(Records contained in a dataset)
________________________

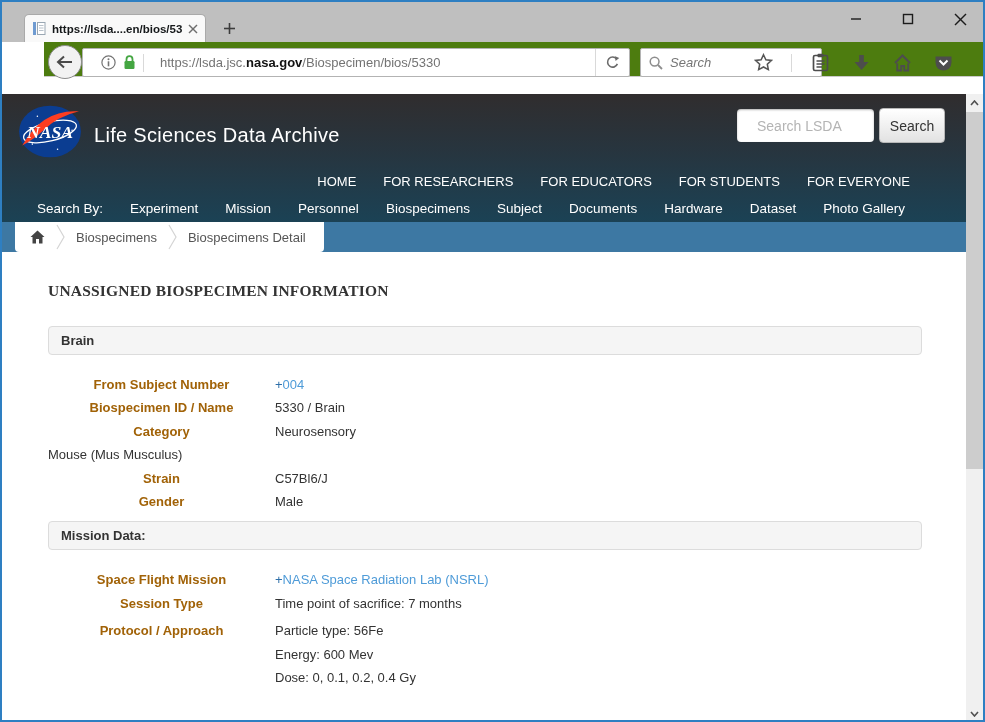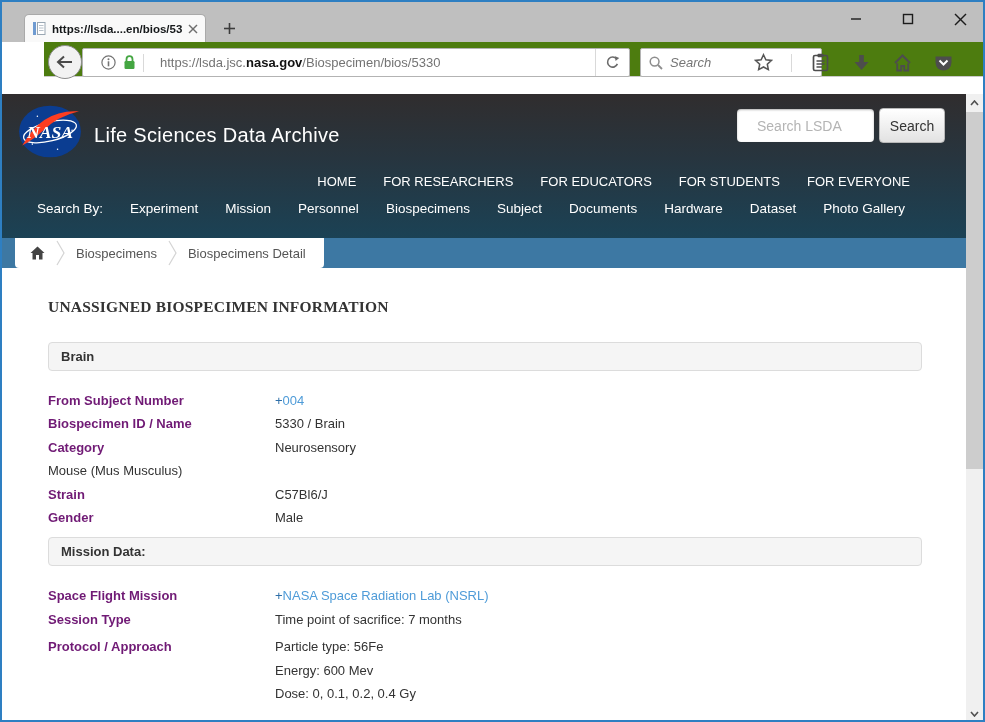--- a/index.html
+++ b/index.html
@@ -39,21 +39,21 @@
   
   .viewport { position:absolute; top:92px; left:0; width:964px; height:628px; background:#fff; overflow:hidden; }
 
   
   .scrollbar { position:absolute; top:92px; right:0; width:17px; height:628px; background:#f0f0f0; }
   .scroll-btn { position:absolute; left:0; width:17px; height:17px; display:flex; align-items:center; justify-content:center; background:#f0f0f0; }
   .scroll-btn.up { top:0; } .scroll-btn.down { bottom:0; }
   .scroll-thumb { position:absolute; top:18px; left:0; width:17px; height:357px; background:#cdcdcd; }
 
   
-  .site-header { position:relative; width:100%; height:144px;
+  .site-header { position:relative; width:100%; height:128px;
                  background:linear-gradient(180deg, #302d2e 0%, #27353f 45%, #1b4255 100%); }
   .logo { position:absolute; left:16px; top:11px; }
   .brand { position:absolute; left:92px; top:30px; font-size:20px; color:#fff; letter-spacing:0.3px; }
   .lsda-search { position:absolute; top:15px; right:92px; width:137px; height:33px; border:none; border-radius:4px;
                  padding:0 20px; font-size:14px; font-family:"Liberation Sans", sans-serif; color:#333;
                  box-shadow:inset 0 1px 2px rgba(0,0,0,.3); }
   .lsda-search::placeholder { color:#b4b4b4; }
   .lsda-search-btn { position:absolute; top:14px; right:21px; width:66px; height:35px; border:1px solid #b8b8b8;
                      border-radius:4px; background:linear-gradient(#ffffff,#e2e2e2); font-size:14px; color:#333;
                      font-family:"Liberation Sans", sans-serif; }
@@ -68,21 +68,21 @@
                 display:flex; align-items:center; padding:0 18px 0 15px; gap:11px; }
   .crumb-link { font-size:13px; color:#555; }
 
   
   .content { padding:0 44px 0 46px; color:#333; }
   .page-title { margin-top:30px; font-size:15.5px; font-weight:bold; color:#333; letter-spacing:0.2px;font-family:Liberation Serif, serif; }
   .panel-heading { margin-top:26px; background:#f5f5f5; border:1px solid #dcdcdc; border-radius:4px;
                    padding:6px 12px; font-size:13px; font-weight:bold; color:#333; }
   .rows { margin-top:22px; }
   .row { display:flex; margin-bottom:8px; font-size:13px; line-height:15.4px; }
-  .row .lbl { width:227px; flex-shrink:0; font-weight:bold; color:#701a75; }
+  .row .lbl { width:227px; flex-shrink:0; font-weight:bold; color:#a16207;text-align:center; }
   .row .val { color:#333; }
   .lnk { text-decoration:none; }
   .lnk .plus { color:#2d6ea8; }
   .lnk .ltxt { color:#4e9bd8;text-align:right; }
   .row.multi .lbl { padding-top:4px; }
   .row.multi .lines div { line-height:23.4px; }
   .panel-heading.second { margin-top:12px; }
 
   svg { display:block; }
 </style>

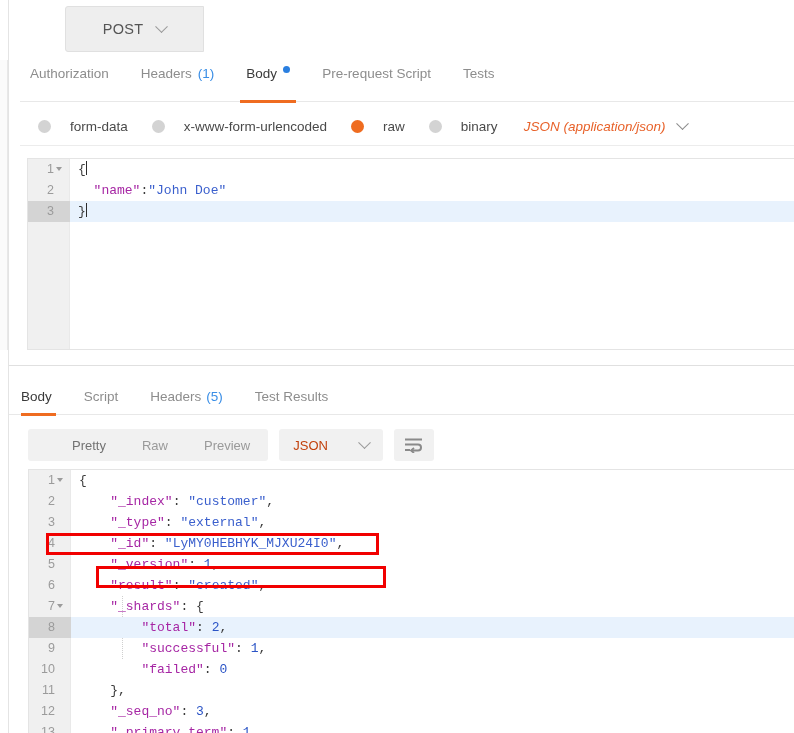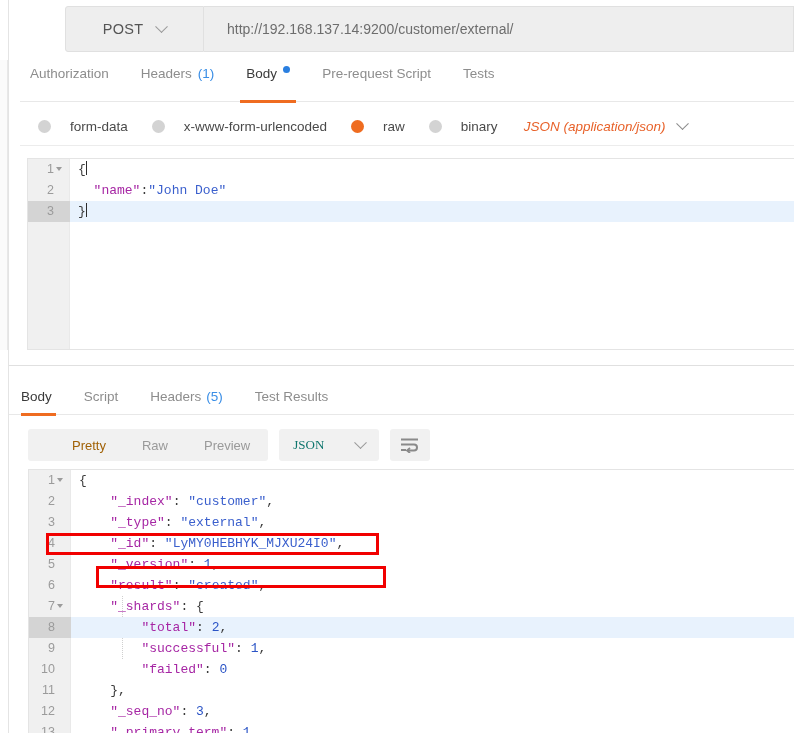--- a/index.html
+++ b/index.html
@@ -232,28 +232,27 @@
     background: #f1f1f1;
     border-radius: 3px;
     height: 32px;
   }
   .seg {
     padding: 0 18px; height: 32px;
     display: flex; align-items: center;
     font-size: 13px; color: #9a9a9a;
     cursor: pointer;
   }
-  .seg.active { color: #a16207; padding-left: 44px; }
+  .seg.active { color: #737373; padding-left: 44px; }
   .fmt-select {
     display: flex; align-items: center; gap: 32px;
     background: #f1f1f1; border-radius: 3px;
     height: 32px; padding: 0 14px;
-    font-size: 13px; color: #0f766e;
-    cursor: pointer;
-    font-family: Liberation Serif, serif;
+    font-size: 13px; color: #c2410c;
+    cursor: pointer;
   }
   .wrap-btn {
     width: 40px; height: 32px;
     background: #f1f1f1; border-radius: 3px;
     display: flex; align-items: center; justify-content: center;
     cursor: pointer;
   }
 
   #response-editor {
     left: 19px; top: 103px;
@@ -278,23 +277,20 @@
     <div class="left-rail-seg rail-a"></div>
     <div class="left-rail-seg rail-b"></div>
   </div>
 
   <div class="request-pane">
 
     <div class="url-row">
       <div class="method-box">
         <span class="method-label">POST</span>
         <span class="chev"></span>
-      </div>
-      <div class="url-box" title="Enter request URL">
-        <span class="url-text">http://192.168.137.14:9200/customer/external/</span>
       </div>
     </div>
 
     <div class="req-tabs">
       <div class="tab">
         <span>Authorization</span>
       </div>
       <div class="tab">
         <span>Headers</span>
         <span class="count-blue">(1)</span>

________________________

▶ _Your instructions_: Set the preceding data down again word for word, omitting images.

▶ _Output for this task_:
--- a/index.html
+++ b/index.html
@@ -39,21 +39,21 @@
   
   .viewport { position:absolute; top:92px; left:0; width:964px; height:628px; background:#fff; overflow:hidden; }
 
   
   .scrollbar { position:absolute; top:92px; right:0; width:17px; height:628px; background:#f0f0f0; }
   .scroll-btn { position:absolute; left:0; width:17px; height:17px; display:flex; align-items:center; justify-content:center; background:#f0f0f0; }
   .scroll-btn.up { top:0; } .scroll-btn.down { bottom:0; }
   .scroll-thumb { position:absolute; top:18px; left:0; width:17px; height:357px; background:#cdcdcd; }
 
   
-  .site-header { position:relative; width:100%; height:144px;
+  .site-header { position:relative; width:100%; height:128px;
                  background:linear-gradient(180deg, #302d2e 0%, #27353f 45%, #1b4255 100%); }
   .logo { position:absolute; left:16px; top:11px; }
   .brand { position:absolute; left:92px; top:30px; font-size:20px; color:#fff; letter-spacing:0.3px; }
   .lsda-search { position:absolute; top:15px; right:92px; width:137px; height:33px; border:none; border-radius:4px;
                  padding:0 20px; font-size:14px; font-family:"Liberation Sans", sans-serif; color:#333;
                  box-shadow:inset 0 1px 2px rgba(0,0,0,.3); }
   .lsda-search::placeholder { color:#b4b4b4; }
   .lsda-search-btn { position:absolute; top:14px; right:21px; width:66px; height:35px; border:1px solid #b8b8b8;
                      border-radius:4px; background:linear-gradient(#ffffff,#e2e2e2); font-size:14px; color:#333;
                      font-family:"Liberation Sans", sans-serif; }
@@ -68,21 +68,21 @@
                 display:flex; align-items:center; padding:0 18px 0 15px; gap:11px; }
   .crumb-link { font-size:13px; color:#555; }
 
   
   .content { padding:0 44px 0 46px; color:#333; }
   .page-title { margin-top:30px; font-size:15.5px; font-weight:bold; color:#333; letter-spacing:0.2px;font-family:Liberation Serif, serif; }
   .panel-heading { margin-top:26px; background:#f5f5f5; border:1px solid #dcdcdc; border-radius:4px;
                    padding:6px 12px; font-size:13px; font-weight:bold; color:#333; }
   .rows { margin-top:22px; }
   .row { display:flex; margin-bottom:8px; font-size:13px; line-height:15.4px; }
-  .row .lbl { width:227px; flex-shrink:0; font-weight:bold; color:#701a75; }
+  .row .lbl { width:227px; flex-shrink:0; font-weight:bold; color:#a16207;text-align:center; }
   .row .val { color:#333; }
   .lnk { text-decoration:none; }
   .lnk .plus { color:#2d6ea8; }
   .lnk .ltxt { color:#4e9bd8;text-align:right; }
   .row.multi .lbl { padding-top:4px; }
   .row.multi .lines div { line-height:23.4px; }
   .panel-heading.second { margin-top:12px; }
 
   svg { display:block; }
 </style>

--- a/index.html
+++ b/index.html
@@ -232,28 +232,27 @@
     background: #f1f1f1;
     border-radius: 3px;
     height: 32px;
   }
   .seg {
     padding: 0 18px; height: 32px;
     display: flex; align-items: center;
     font-size: 13px; color: #9a9a9a;
     cursor: pointer;
   }
-  .seg.active { color: #a16207; padding-left: 44px; }
+  .seg.active { color: #737373; padding-left: 44px; }
   .fmt-select {
     display: flex; align-items: center; gap: 32px;
     background: #f1f1f1; border-radius: 3px;
     height: 32px; padding: 0 14px;
-    font-size: 13px; color: #0f766e;
-    cursor: pointer;
-    font-family: Liberation Serif, serif;
+    font-size: 13px; color: #c2410c;
+    cursor: pointer;
   }
   .wrap-btn {
     width: 40px; height: 32px;
     background: #f1f1f1; border-radius: 3px;
     display: flex; align-items: center; justify-content: center;
     cursor: pointer;
   }
 
   #response-editor {
     left: 19px; top: 103px;
@@ -278,23 +277,20 @@
     <div class="left-rail-seg rail-a"></div>
     <div class="left-rail-seg rail-b"></div>
   </div>
 
   <div class="request-pane">
 
     <div class="url-row">
       <div class="method-box">
         <span class="method-label">POST</span>
         <span class="chev"></span>
-      </div>
-      <div class="url-box" title="Enter request URL">
-        <span class="url-text">http://192.168.137.14:9200/customer/external/</span>
       </div>
     </div>
 
     <div class="req-tabs">
       <div class="tab">
         <span>Authorization</span>
       </div>
       <div class="tab">
         <span>Headers</span>
         <span class="count-blue">(1)</span>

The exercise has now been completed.